Anything other than 'polite naturalism' was liable to be bowdlerised or banned outright by the dutiful if rather philistine employees of the Lord Chamberlain and even plays such as Ibsen's Ghosts or Pirandello's Six Characters in Search of an Author -- which are now routinely taught in schools -- were, for many years, deemed to be unsuitable for public performance.

British playwrights attempting to write in a similarly frank or experimental vein had little hope of seeing their work performed in an uncut form and were, according to Mr de Jongh, 'conditioned by the dark ages of censorship to accept its governing codes'. 'The Lord Chamberlain', he adds, 'insisted that dramatists give their characters a clean bill of speech...Dramatis personae spoke in a prescribed tongue of bland primness, detached from most people's realities'.

To some extent, of course, the so-called theatre revolution of 1956 changed all that, John Osborne's Look Back in Anger at least opened a crack through which reality could seep back onto the stage and during the final twelve years of its reign the Lord Chamberlain's office had to deal with an increasing number of scripts which pushed at or flaunted the rules. Edward Bond's 1965 play, Saved, for example, became a cause celebre. The sequence in which a gang of bored youths stone a baby to death inflamed a particularly bitter controversy. Ignoring the fact that many of Shakespeare's violent -- but, from the censors' point of view, perfectly acceptable -- scenes (the blinding of Gloucester or Lavinia's mutilation) are far more shocking, it precipitated debate at the highest level. Somewhat ironically, this debate led not to the tightening up of the licensing system but to its eventual abolition under the 1968 Theatres Act.

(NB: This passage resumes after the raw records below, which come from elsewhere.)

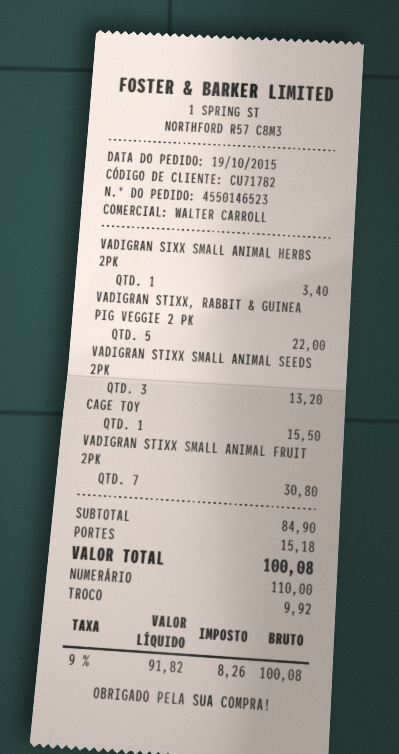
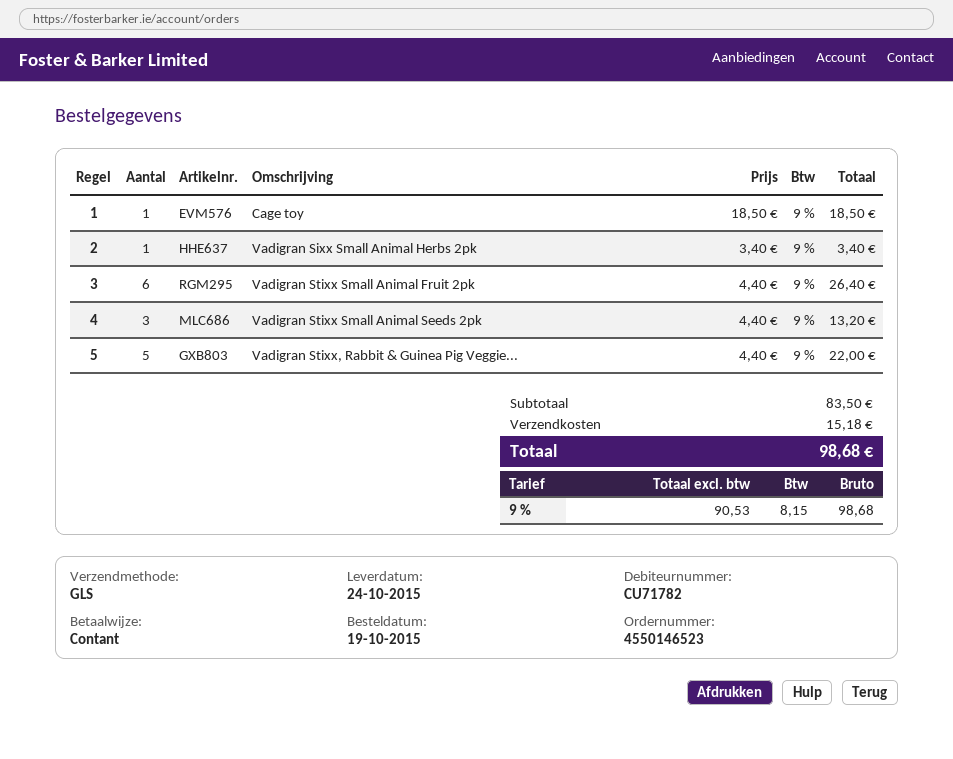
CAGE TOY: 1 for 15.50 -> 1 for 18.50
VADIGRAN STIXX SMALL ANIMAL FRUIT 2PK: 7 for 30.80 -> 6 for 26.40
subtotal: 84.90 -> 83.50
net: 91.82 -> 90.53
tax: 9% = 8.26 -> 9% = 8.15
total: 100.08 -> 98.68

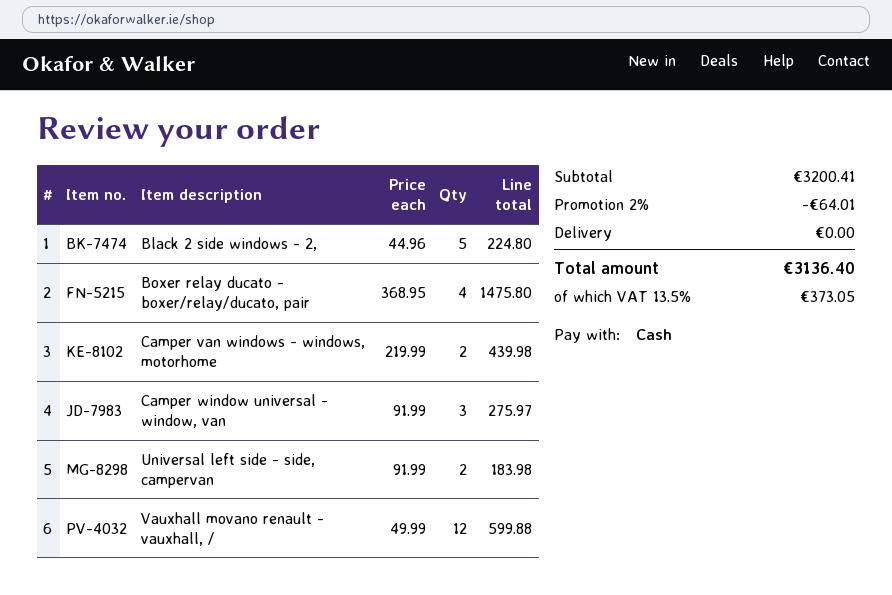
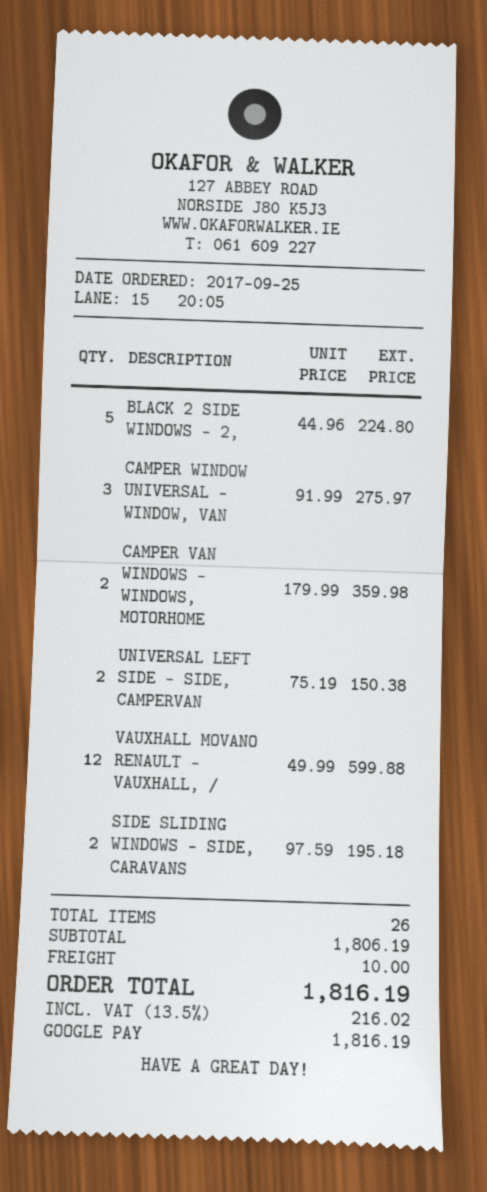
payment method: cash -> Google Pay
Boxer relay ducato - boxer/relay/ducato, pair: 4 x 368.95 = 1475.80 -> none
Camper van windows - windows, motorhome: 2 x 219.99 = 439.98 -> 2 x 179.99 = 359.98
Universal left side - side, campervan: 2 x 91.99 = 183.98 -> 2 x 75.19 = 150.38
SIDE SLIDING WINDOWS - SIDE, CARAVANS: none -> 2 x 97.59 = 195.18
subtotal: 3200.41 -> 1806.19
discount: 2% = 64.01 -> none
shipping: 0.00 -> 10.00
tax: 13.5% = 373.05 -> 13.5% = 216.02
total: 3136.40 -> 1816.19

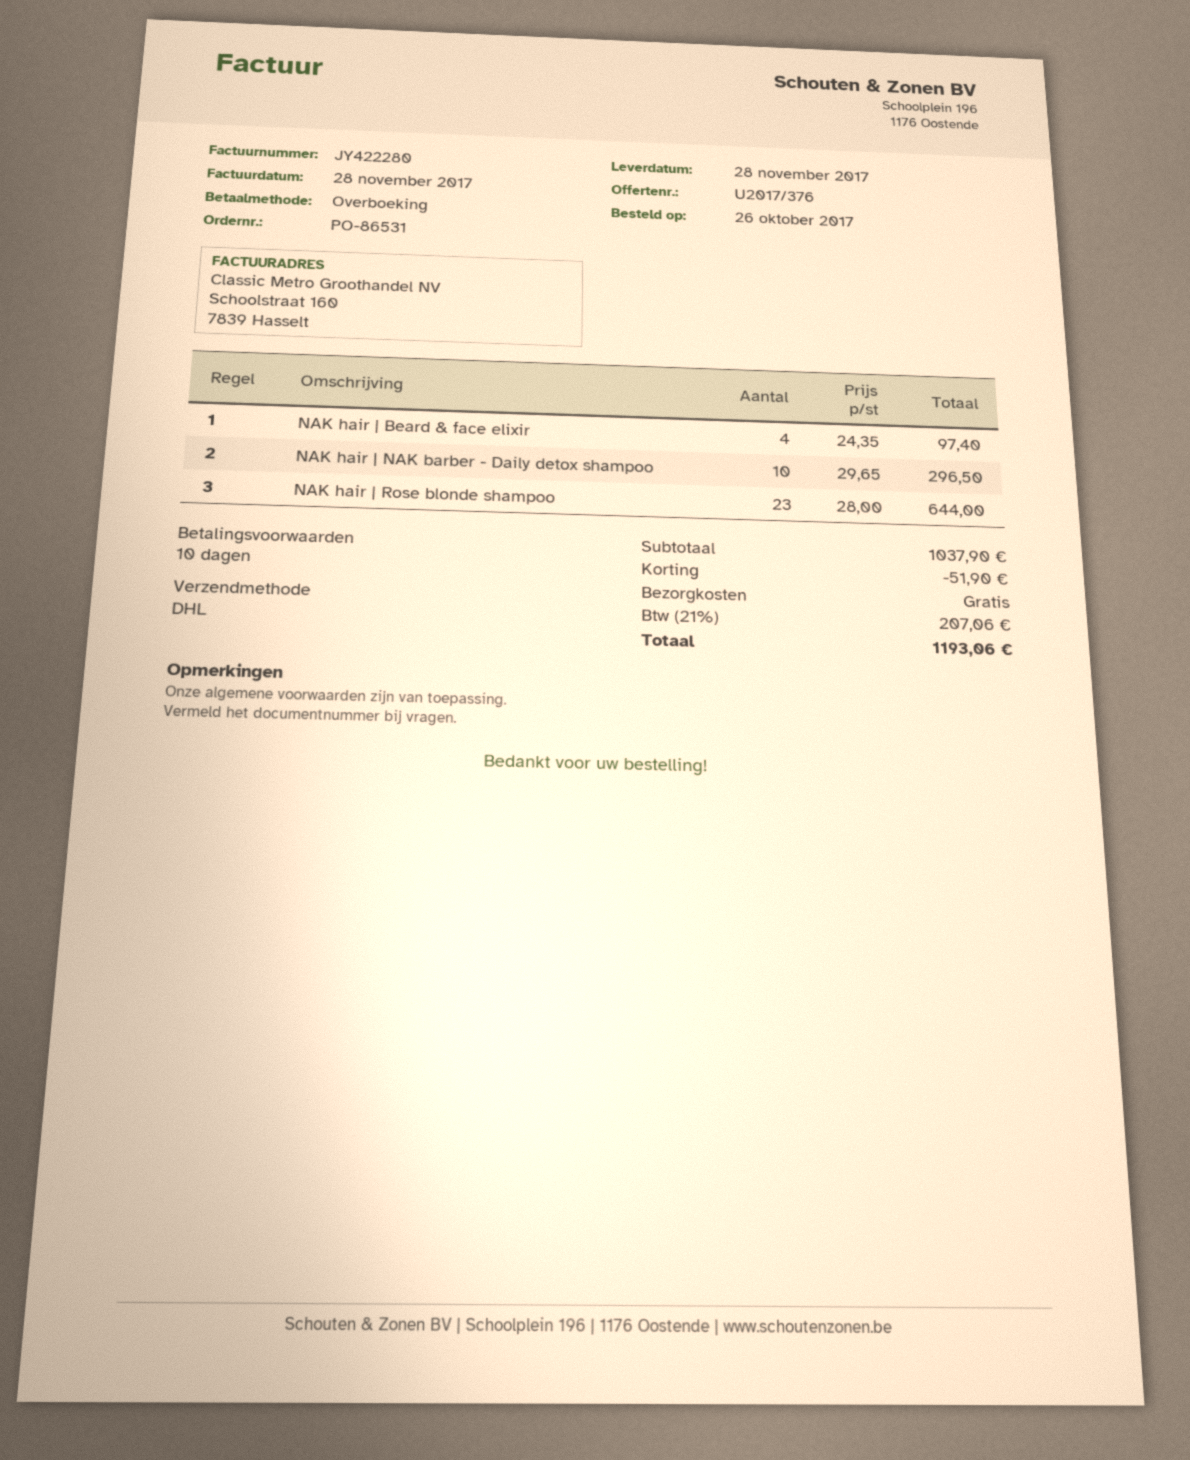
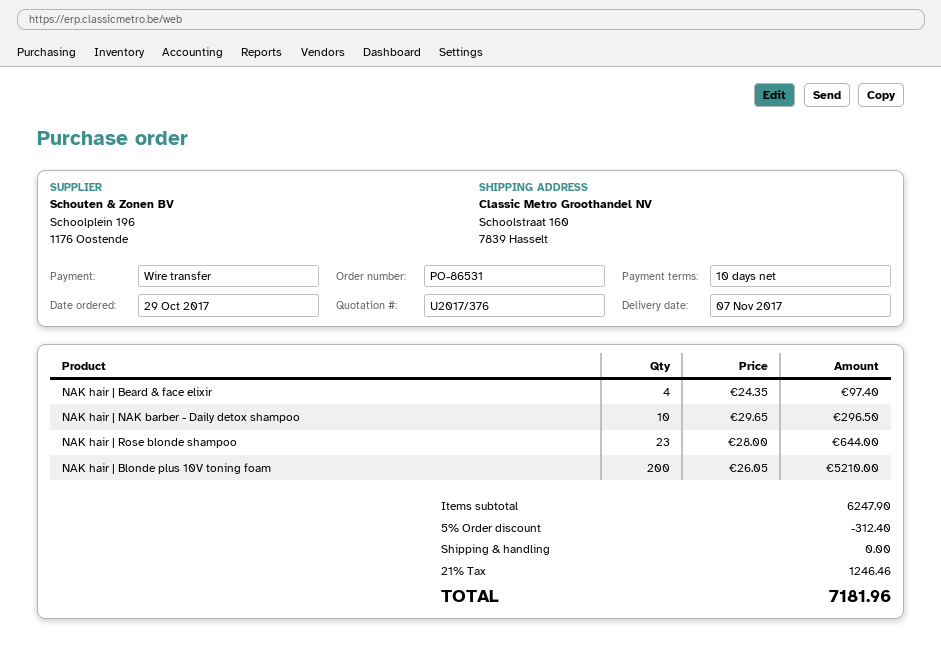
order date: 2017-10-26 -> 2017-10-29
delivery date: 2017-11-28 -> 2017-11-07
NAK hair | Blonde plus 10V toning foam: none -> 200 x 26.05 = 5210.00
subtotal: 1037.90 -> 6247.90
discount: 51.90 -> 312.40
tax: 21% = 207.06 -> 21% = 1246.46
total: 1193.06 -> 7181.96

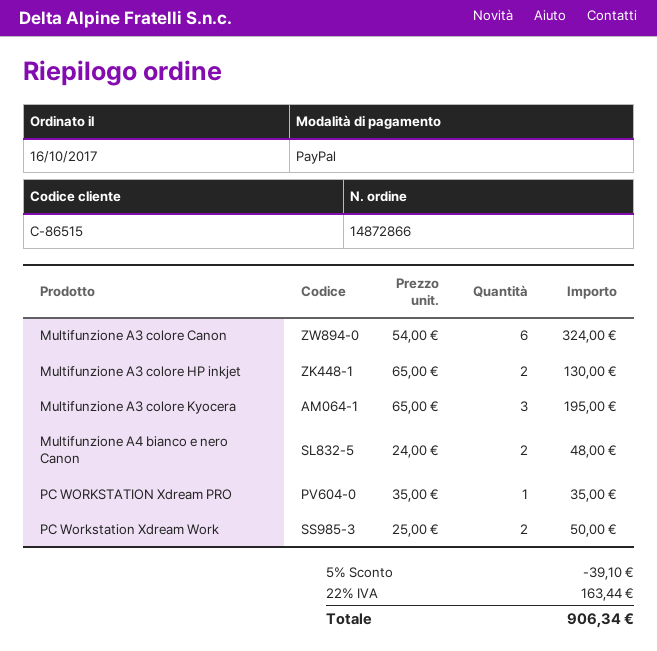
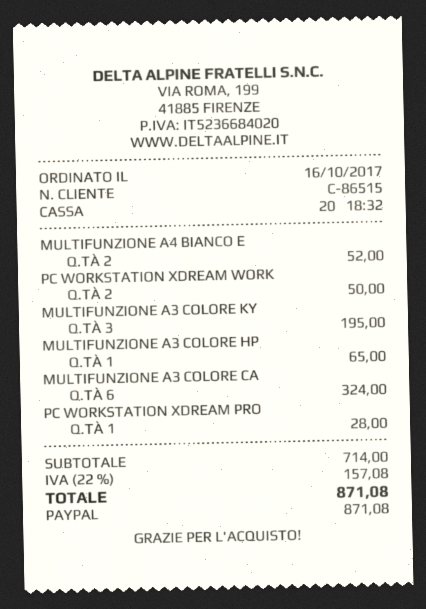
Multifunzione A3 colore HP inkjet: 2 for 130.00 -> 1 for 65.00
Multifunzione A4 bianco e nero Canon: 2 for 48.00 -> 2 for 52.00
PC WORKSTATION Xdream PRO: 1 for 35.00 -> 1 for 28.00
discount: 5% = 39.10 -> none
tax: 22% = 163.44 -> 22% = 157.08
total: 906.34 -> 871.08

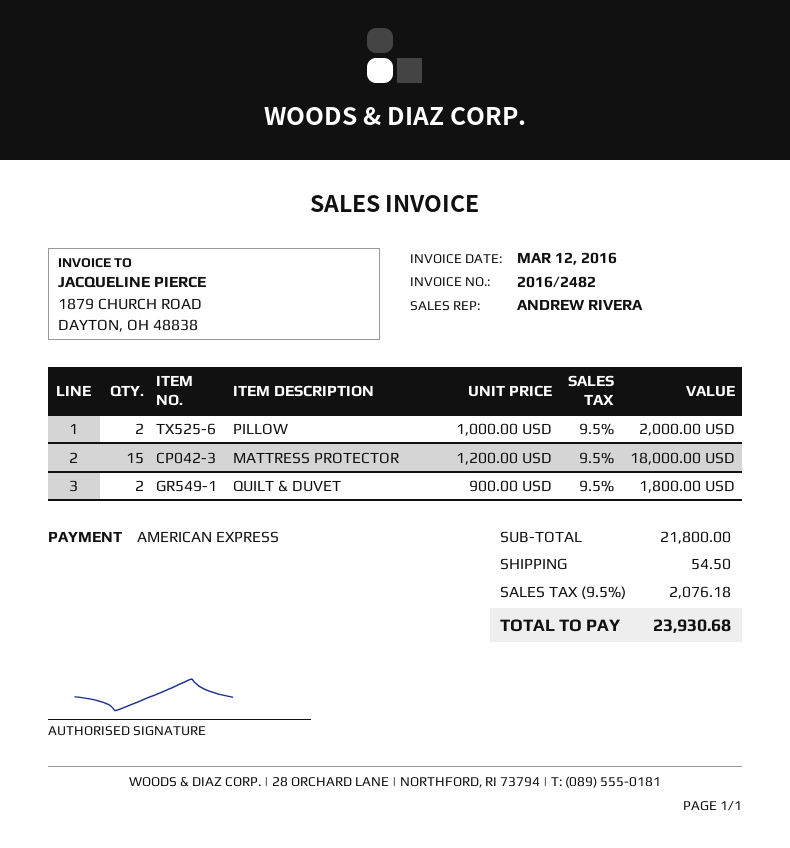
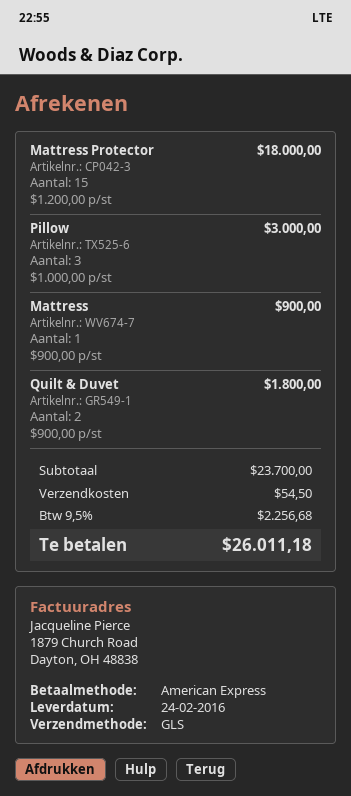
PILLOW: 2 x 1000.00 = 2000.00 -> 3 x 1000.00 = 3000.00
Mattress: none -> 1 x 900.00 = 900.00
subtotal: 21800.00 -> 23700.00
tax: 9.5% = 2076.18 -> 9.5% = 2256.68
total: 23930.68 -> 26011.18

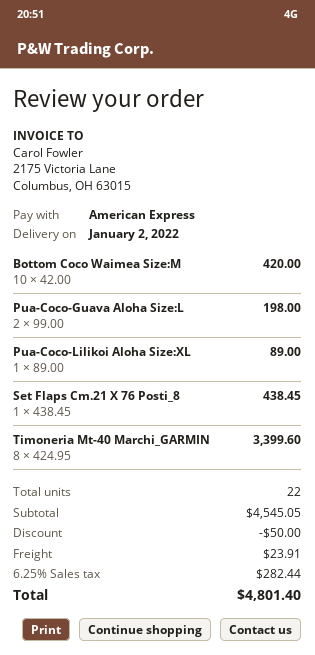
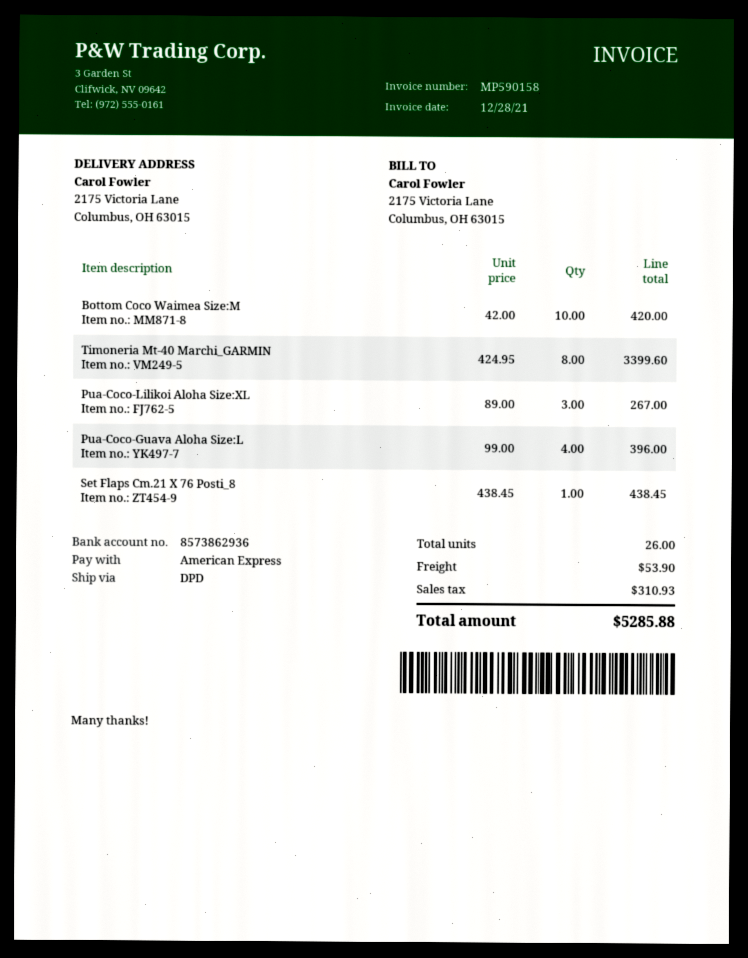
Pua-Coco-Guava Aloha Size:L: 2 x 99.00 = 198.00 -> 4 x 99.00 = 396.00
Pua-Coco-Lilikoi Aloha Size:XL: 1 x 89.00 = 89.00 -> 3 x 89.00 = 267.00
total quantity: 22 -> 26
discount: 50.00 -> none
shipping: 23.91 -> 53.90
tax: 282.44 -> 310.93
total: 4801.40 -> 5285.88

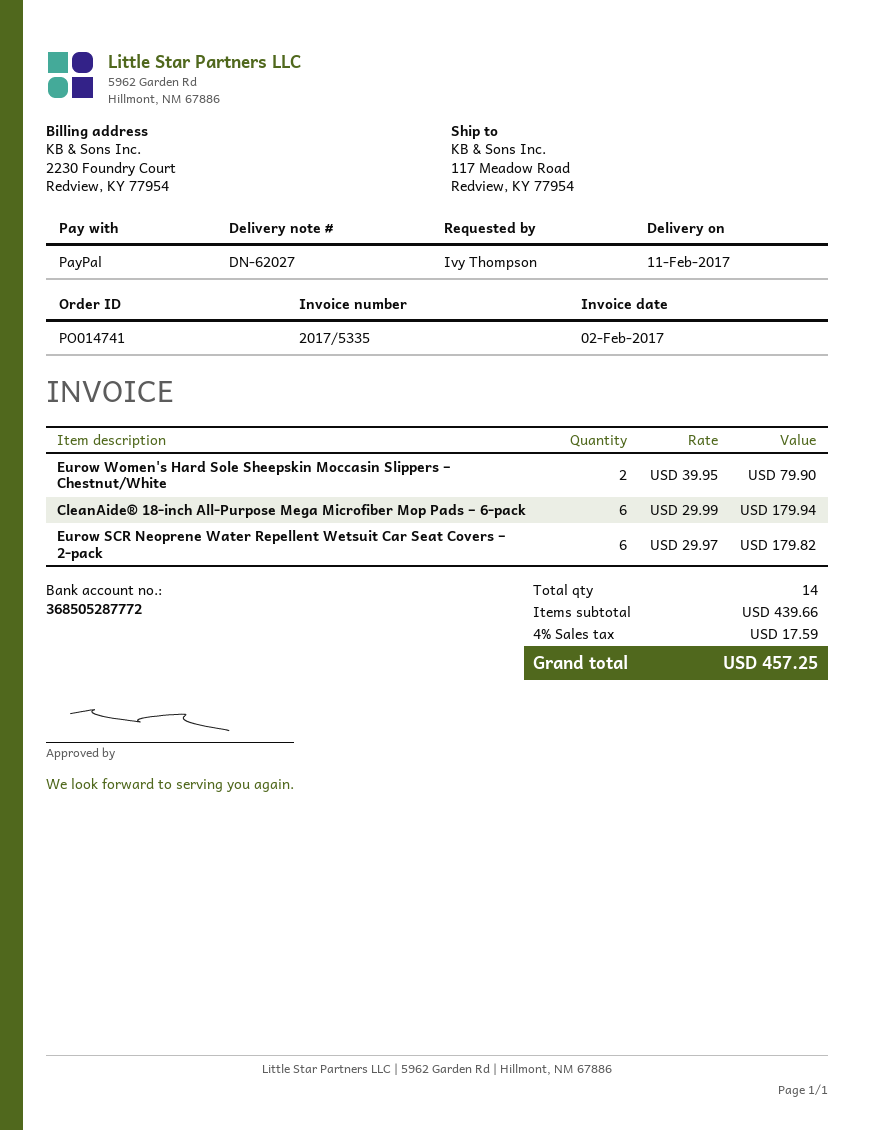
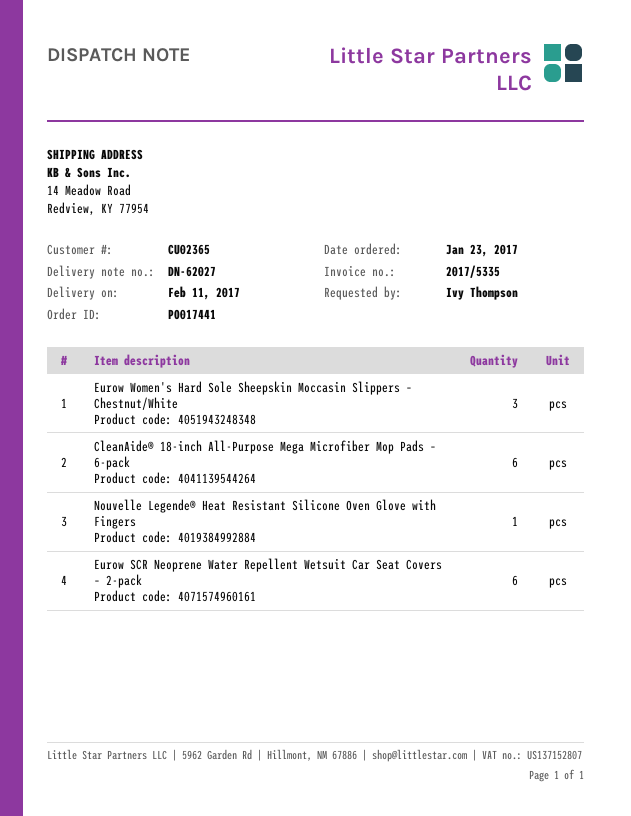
order number: PO014741 -> PO017441
ship to: 117 Meadow Road, Redview, KY 77954 -> 14 Meadow Road, Redview, KY 77954
Eurow Women's Hard Sole Sheepskin Moccasin Slippers – Chestnut/White: 2 -> 3
Nouvelle Legende® Heat Resistant Silicone Oven Glove with Fingers: none -> 1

But if 1956 was a turning point, the battle against censorship had, in fact, been going on ever since the 'Ibsen business' of the 1890s. Mr de Jongh recounts these frequent and often long-running skirmishes between the theatre world and its police force in detail and uses the Lord Chamberlain's correspondence, examiners' reports and internal memoranda to create a vivid picture of how the censorship system actually operated. Excising expletives and preventing on-stage nudity were not the censors' only concerns and the chapters dealing with the impact censorship had on the protrayal of women and homosexuals on stage and the not-so-secret history of political censorship are particularly illuminating.

In his final chapter, the author reflects on the consequences of liberalisation and suggests, rather ominously, that 'the chains and handcuffs have been put away; but the power and the temptation to bring them out again remain'. Clause 6 of the existing Theatres Act allows for prosecutions to be brought against any performance 'likely to occasion a breach of the peace'. This might come as a strange kind of reassurance to playwrights working in a world where the theatre appears to be fast becoming a minority interest. The law, at least, still takes their artform seriously.